This retrospective study included 12 (7 female and 5 male) thyroid cancer patients. Radioiodine 131 was used in differentiated thyroid cancer (DTC) for ablation of postsurgical thyroid remnants (10 patients) and destruction of metastases (2 patients). In the fixed activity protocol a high activity, typically 3.7, 5.5 and 7.4GBq (100, 150 and 200mCi) 131I was administered to 5, 6 and 1 patients respectively. Therapeutic doses of 131I are administered orally in capsule form. In general, the patients remained in isolation for a period of 2-3days to confirm discharge limit according to national regulations. Patients were confined to the two isolation rooms having walls covered with lead. Each room is designed for two beds which were separated by a lead separator. This isolation therapy ward have been managed to protect other patients and staff based on the national regulations. In this study the patients were hospitalized in dedicated rooms under license taken from national regulations. The special delay tank at hospital ground is designed for radioactive waste disposal. For environment dose measurements the dose rate meter (Inspector Radiation Alert, S. E. International, Inc., USA) was used.

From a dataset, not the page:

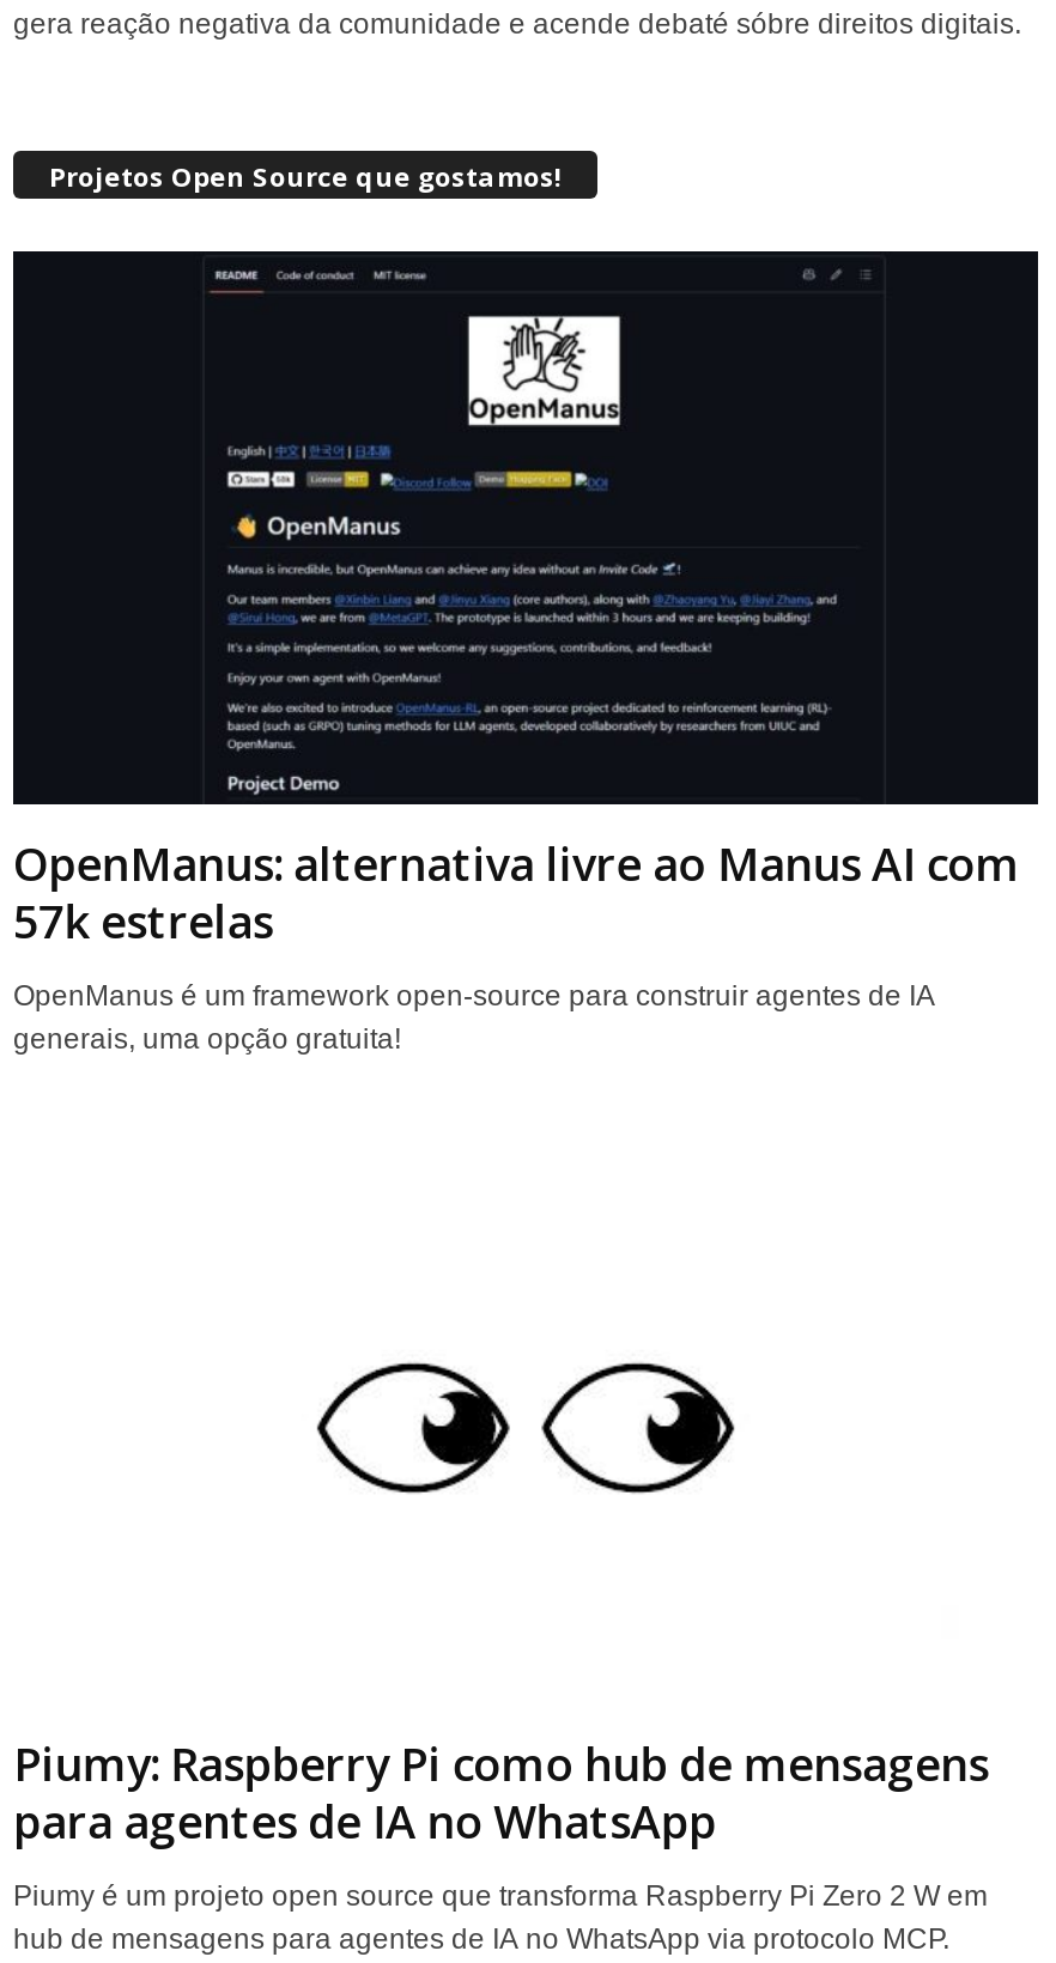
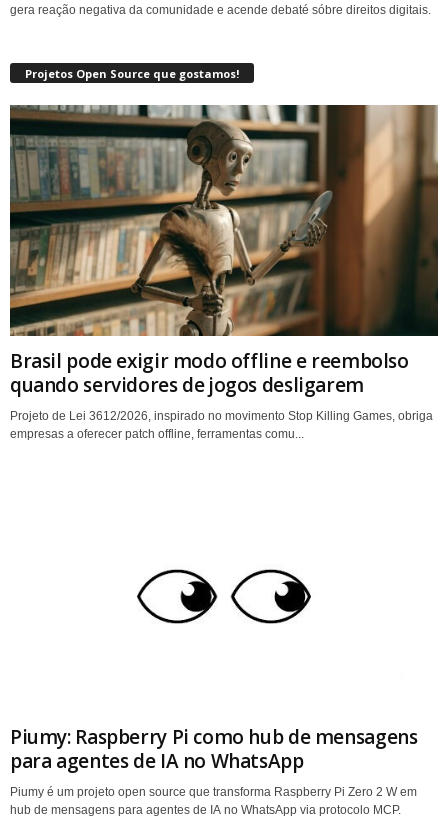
[11,249,1040,1056] [image] | OpenManus: alternativa livre ao Manus AI com | 57k estrelas | OpenManus é um framework open-source para construir agentes de IA | generais, uma opção gratuita! -> [9,104,439,441] [image] | Brasil pode exigir modo offline e reembolso | quando servidores de jogos desligarem | Projeto de Lei 3612/2026, inspirado no movimento Stop Killing Games, obriga | empresas a oferecer patch offline, ferramentas comu...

The bed, bathroom and the furniture that belong to the hospital were surveyed before and after room cleaning. Surrounding rooms and service door-corridor measurements were done with patients and without patients. Moreover, the patient dose rate at 1m about thyroid and abdominal level measurements were performed for the first application time and 1st-3th days by the same device. The time dependent effective half life was calculated for fast and slow cleaning phases from the values that were obtained at level of the abdominal and thyroid, respectively. The time dependent dose curves for each therapeutic value of 3.7, 5.5 and 7.4GBq were generated by fitting curves equations. This dose analyzing method was performed on all patients by daily tracing.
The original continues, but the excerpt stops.